About Coming Home Studios

 

Coming Home Studios is a full service television and DVD production and distribution company that uses cutting edge production methods to provide music fans with a front row seat at the concert. Coming Home Studios has worked with a who’s who of platinum artists, including Matchbox Twenty, Rush, Dave Matthews Band, Duran Duran, Godsmack, Usher, Boz Scaggs, Marilyn Manson, The Go-Gos, Etta James and many more.

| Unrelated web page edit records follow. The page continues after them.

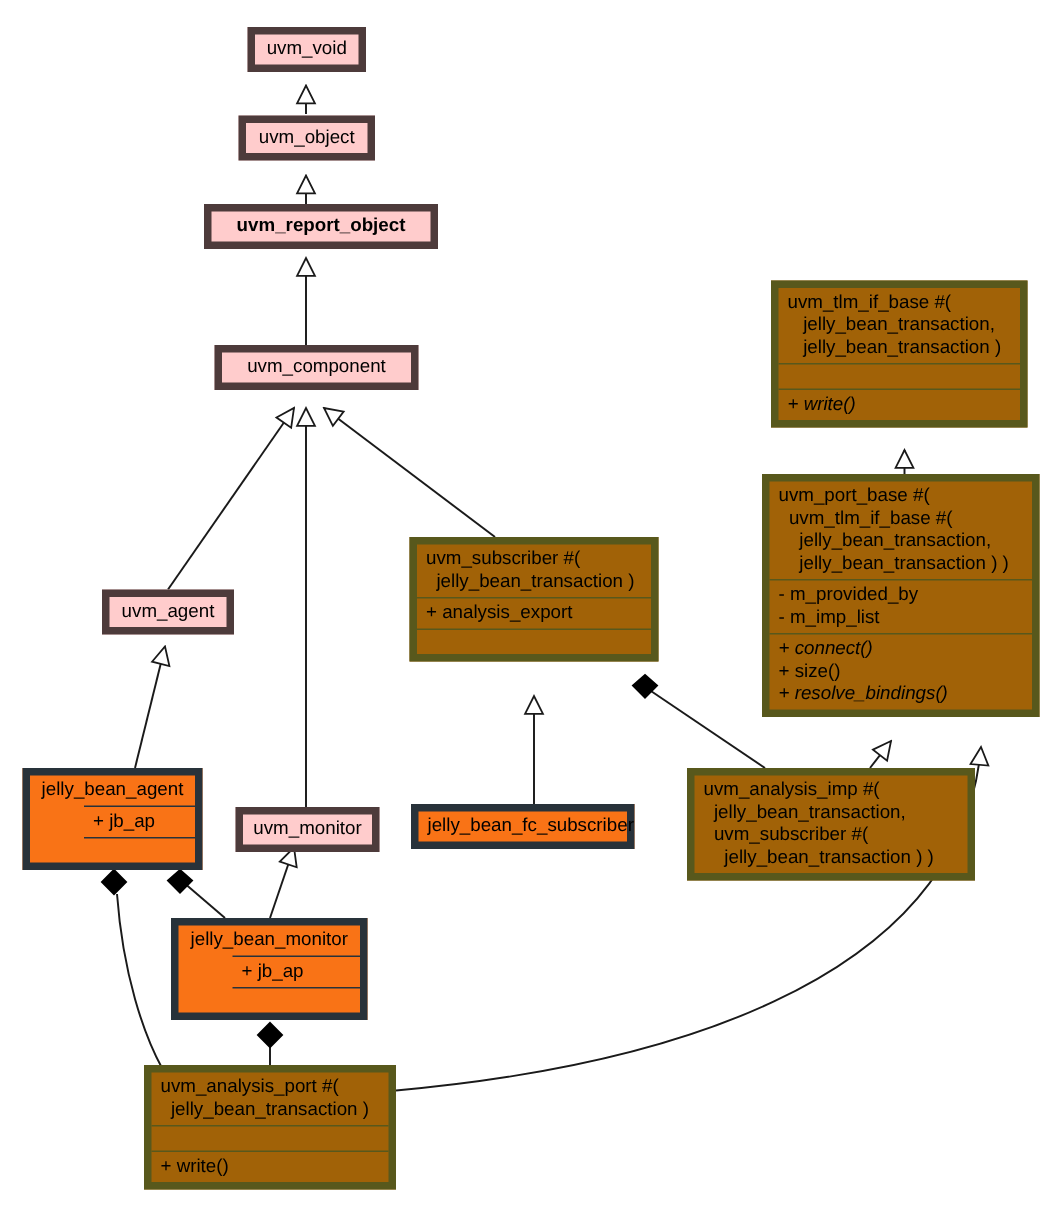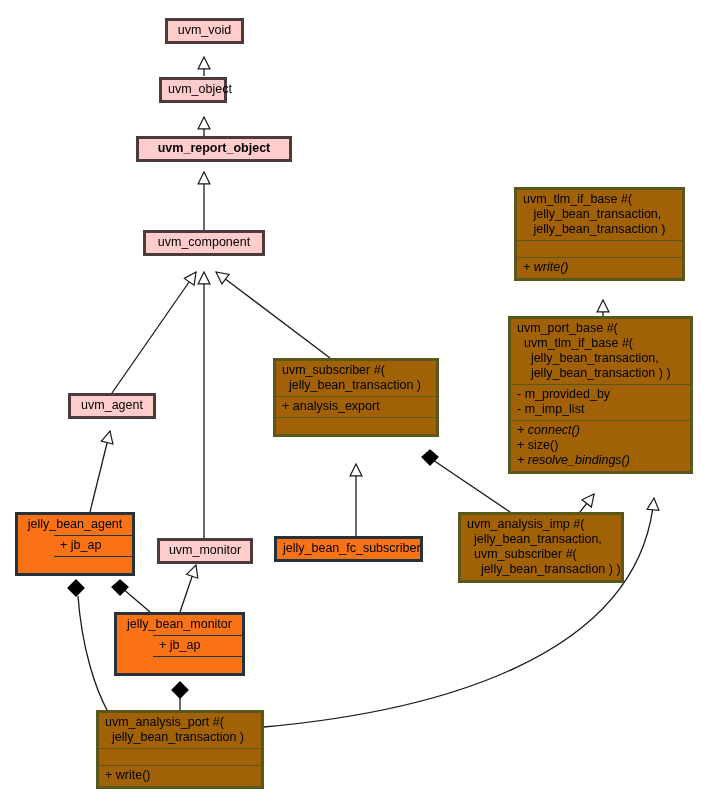--- a/index.html
+++ b/index.html
@@ -29,7 +29,7 @@
   .node {
     position: absolute;
     box-sizing: border-box;
-    border: 3px solid #14532d;
+    border: 5px solid #14532d;
     font-size: 12.5px;
     line-height: 15px;
     color: #000000;

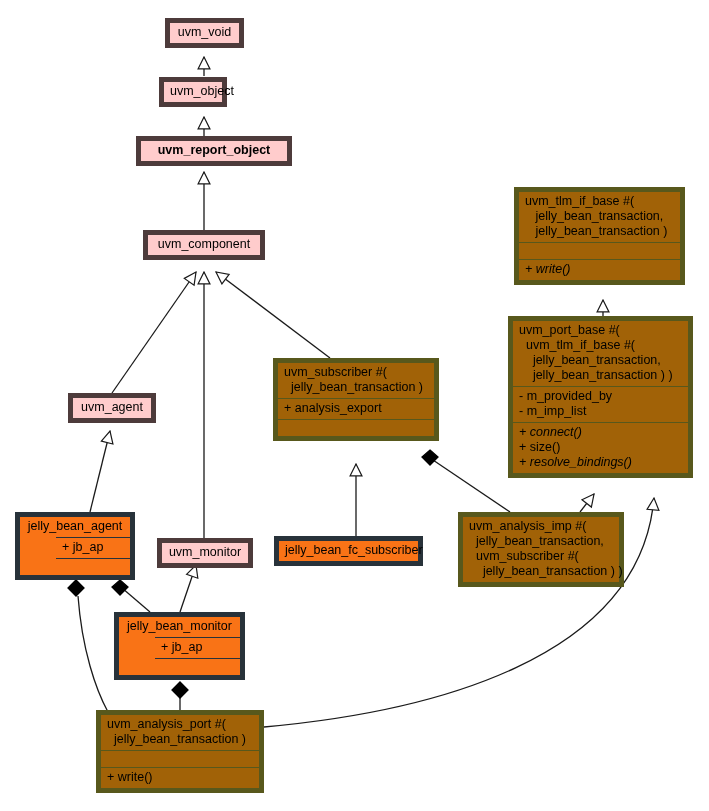--- a/index.html
+++ b/index.html
@@ -119,7 +119,7 @@
     <div class="compartment title-c">uvm_void</div>
   </div>
 
-  <div class="node pink" style="left:159px; top:77px; width:68px;">
+  <div class="node pink" style="left:159px; top:77px; width:91px;">
     <div class="compartment title-c">uvm_object</div>
   </div>
 

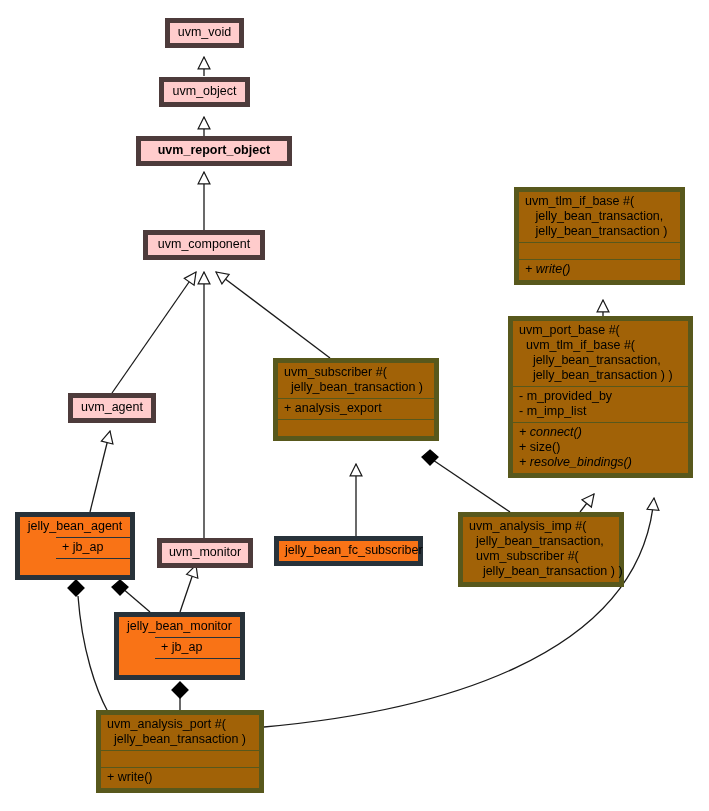--- a/index.html
+++ b/index.html
@@ -127,7 +127,7 @@
     <div class="compartment title-c">uvm_report_object</div>
   </div>
 
-  <div class="node pink" style="left:143px; top:230px; width:122px;">
+  <div class="node pink" style="left:143px; top:230px; width:136px;">
     <div class="compartment title-c">uvm_component</div>
   </div>
 

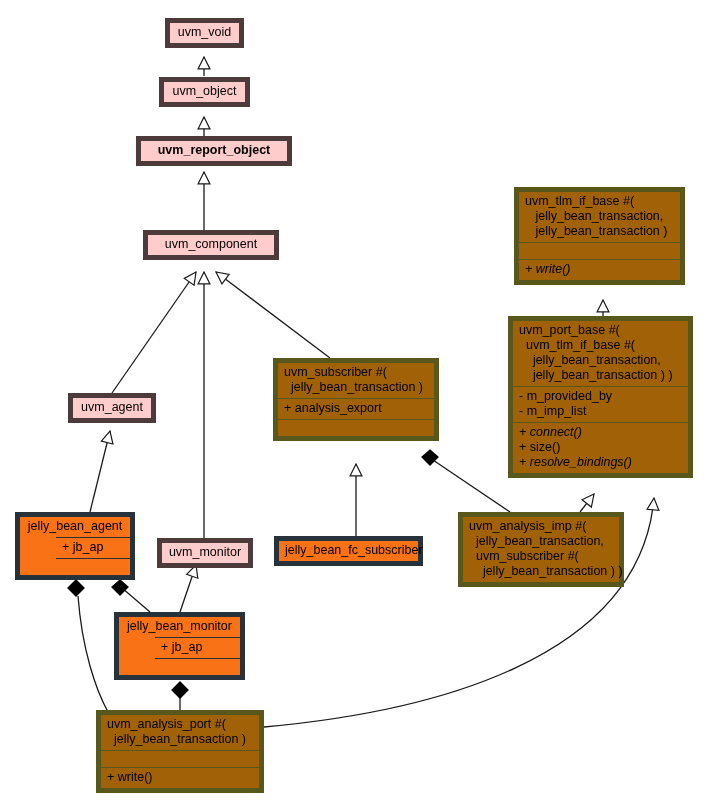--- a/index.html
+++ b/index.html
@@ -186,7 +186,7 @@
     </div>
   </div>
 
-  <div class="node yellow" style="left:458px; top:512px; width:166px;">
+  <div class="node yellow" style="left:458px; top:512px; width:192px;">
     <div class="compartment title-left">uvm_analysis_imp #(
   jelly_bean_transaction,
   uvm_subscriber #(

For more information about Coming Home Studios please contact Daniel E. Catullo III or visit http://www.cominghomestudios.com.

 

About SRS Labs Inc.

 

SRS Labs is a recognized leader in the advancement of audio and voice technology.  The company works with the world’s top manufacturers to provide a richer entertainment experience through patented sound techniques.  SRS Labs’ technologies can be heard through products ranging from televisions, flat panel displays, DVD players, mobile phones, car audio systems, headphones and notebook and desktop computers.  The company also offers hardware and software tools to professionals and consumers for the creation, production and broadcast of content featuring SRS Labs’ technologies.  SRS Labs’ wholly owned subsidiary, ValenceTech, is a Hong Kong-based semiconductor company that designs and sells custom ASICs and standard ICs to leading manufacturers worldwide. Based in Santa Ana, Calif., the company also has licensing representation in Hong Kong, Japan, Europe, and Korea.  For more information about SRS Labs, Inc. please visit www.srslabs.com.  The information on the aforementioned websites of SRS Labs and Coming Home Studios are not incorporated by reference into this press release.

 

Except for historical information contained in this release, statements in this release, including those by Mr.Yuen in paragraph three and Ms. Biski in paragraph six, are forward-looking statements and projections (which include statements concerning plans and objectives of management for future operations) that are based on management’s belief, as well as assumptions made by, and information currently available to, management.  While the Company believes that its expectations are based upon reasonable assumptions, there can be no assurances that the Company’s goals and strategy will be realized. Numerous factors, including risks and uncertainties, may affect the Company’s actual results and may cause results to differ materially from those expressed in forward-looking statements made by or on behalf of the Company. Some of these factors include the acceptance of new SRS Labs’ products and technologies, the success of the Strategic Alliance with Coming Home Studios, the impact of competitive products and pricing, the timely development and release of technologies by the Company, general business and economic conditions, especially in Asia, and other factors detailed in the Company’s Form 10-K and other periodic reports filed with the SEC.  SRS Labs specifically disclaims any obligation to update or revise any forward-looking statement whether as a result of new information, future developments or otherwise.